Walsers Bücher seit der Jahrtausendwende

Der so Gescholtene wechselte von Suhrkamp zu Rowohlt, schrieb fleißig weiter Bücher, die vor allem "die Unschuld der Erinnerung" (Walser) vermitteln sollten. In "Ein liebender Mann" (2008) ging es um die Liebe des alternden Goethe zu einer jungen Frau, in "Ein sterbender Mann" (2016) darum, dass das Lebensglück auch wachsen kann, wenn der Tod näher rückt.

Walser ist seit 1950 verheiratet. Aus der Ehe gingen die Töchter Franziska, Johanna, Alissa und Theresia hervor, er ist außerdem leiblicher Vater von Jakob Augstein.

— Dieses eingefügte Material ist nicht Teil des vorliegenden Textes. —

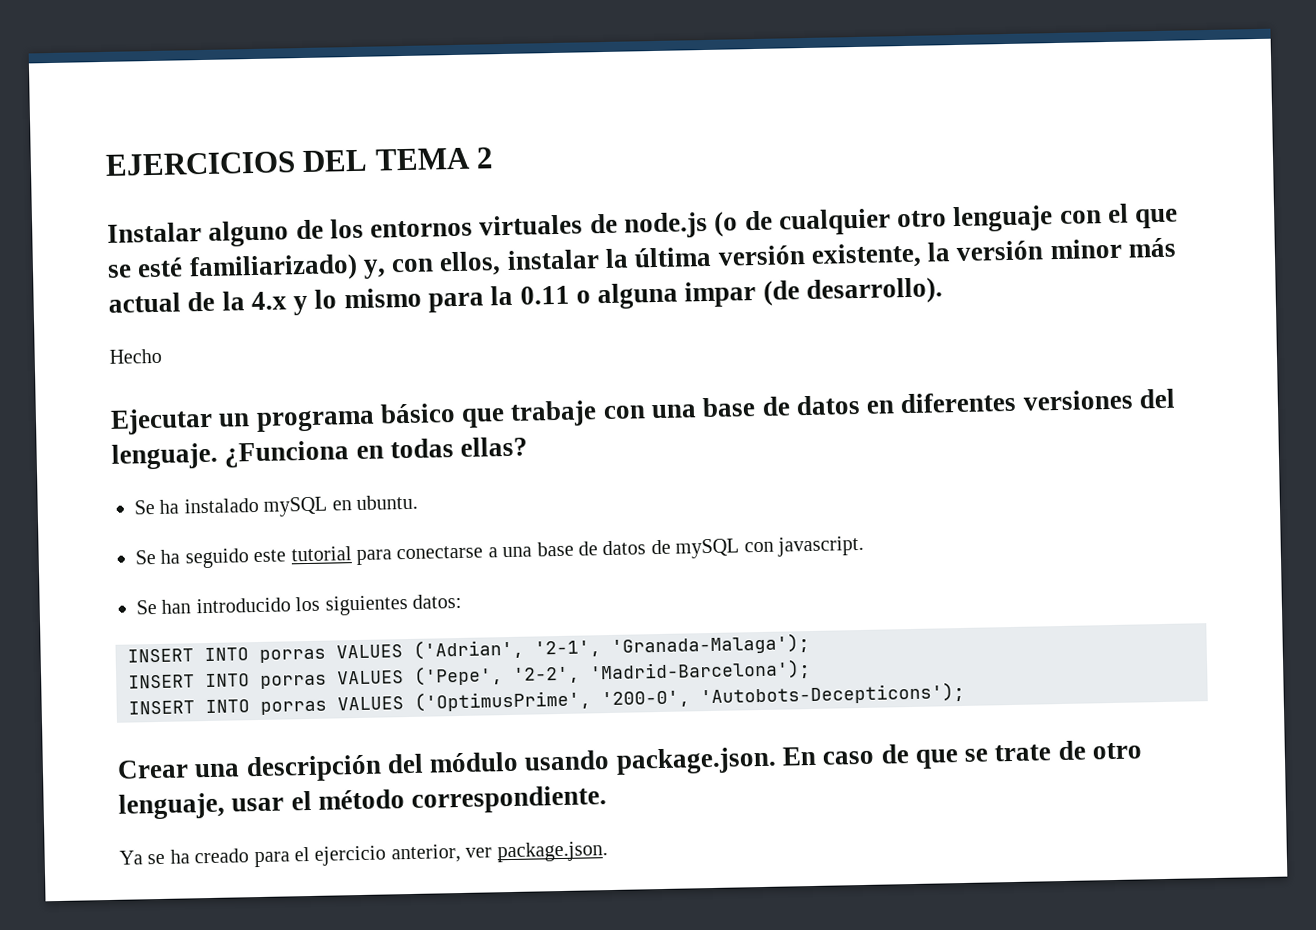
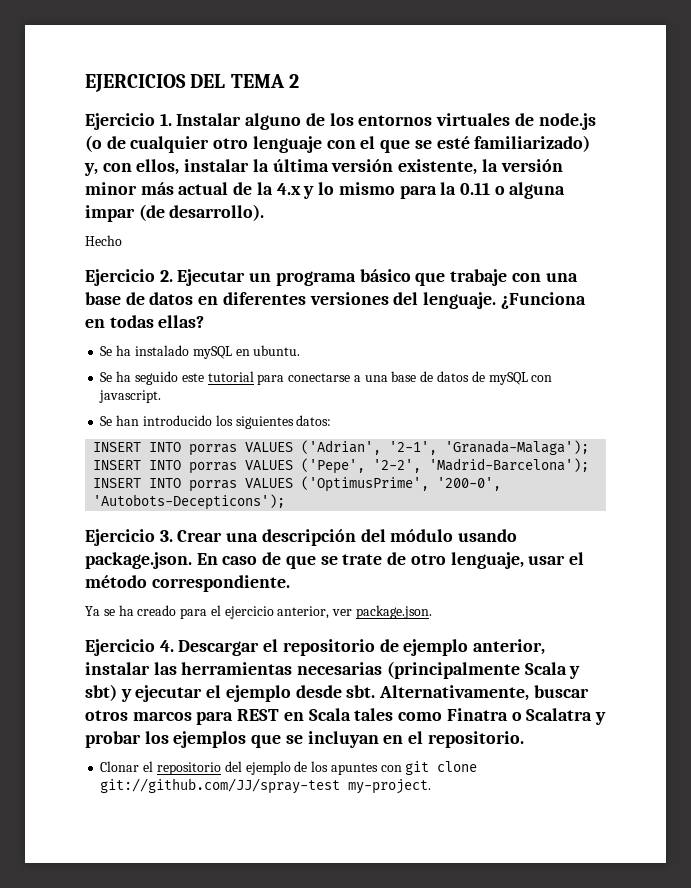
(495, 158) none -> [85,113,172,130] Ejercicio 1.
(162, 356) none -> [85,269,173,286] Ejercicio 2.
(965, 694) none -> [85,529,173,546] Ejercicio 3.
(608, 852) none -> [85,639,546,656] [85,661,581,679] [85,684,589,702] [85,708,606,725] [85,731,524,748] [100,761,478,775] [100,778,432,794] // Ejercicio 4. Descargar el repositorio de ejemplo anterior, instalar las herramientas necesarias (principalmente Scala y sbt) y ejecutar el ejemplo desde sbt. Alternativamente, buscar otros marcos para REST en Scala tales como Finatra o Scalatra y probar los ejemplos que se incluyan en el repositorio. // Clonar el repositorio del ejemplo de los apuntes con git clone git://github.com/JJ/spray-test my-project.

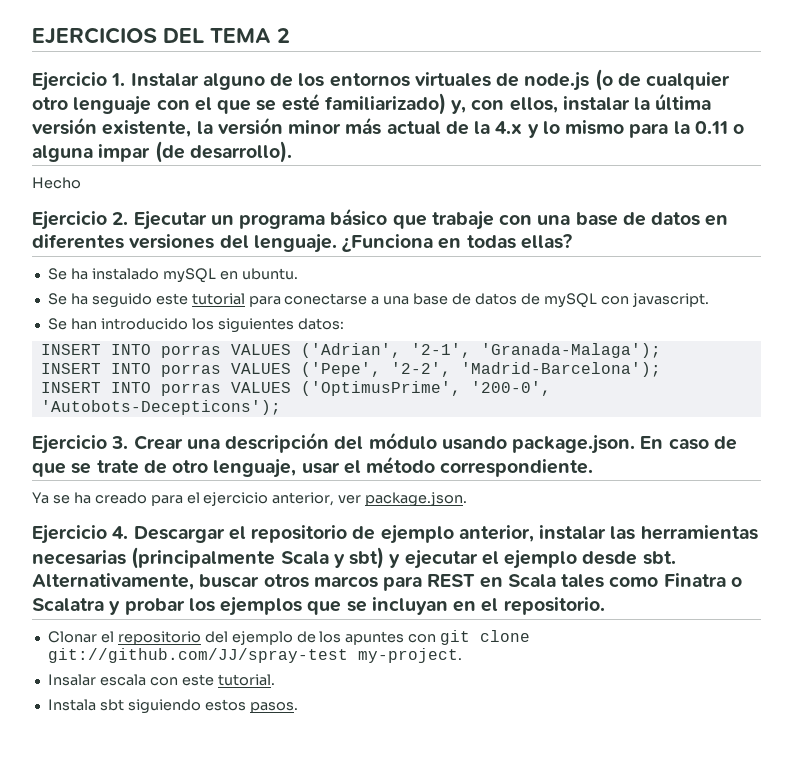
(432, 786) none -> [47,674,275,686] [47,699,298,714] // Insalar escala con este tutorial. // Instala sbt siguiendo estos pasos.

Seiner Heimat am Bodensee ist er treu geblieben. Dort spielt auch sein berühmtestes Buch "Ein fliehendes Pferd" (1978).

Die Kritik wird nun wohlwollend, die Jahre des Streites sind vorbei. In "Sprachlaub" (2021) heißt es: "Wer's jetzt noch eilig hat, ist ein Narr." Nun, so scheint es, ist Martin Walser für große Altersweisheiten zuständig.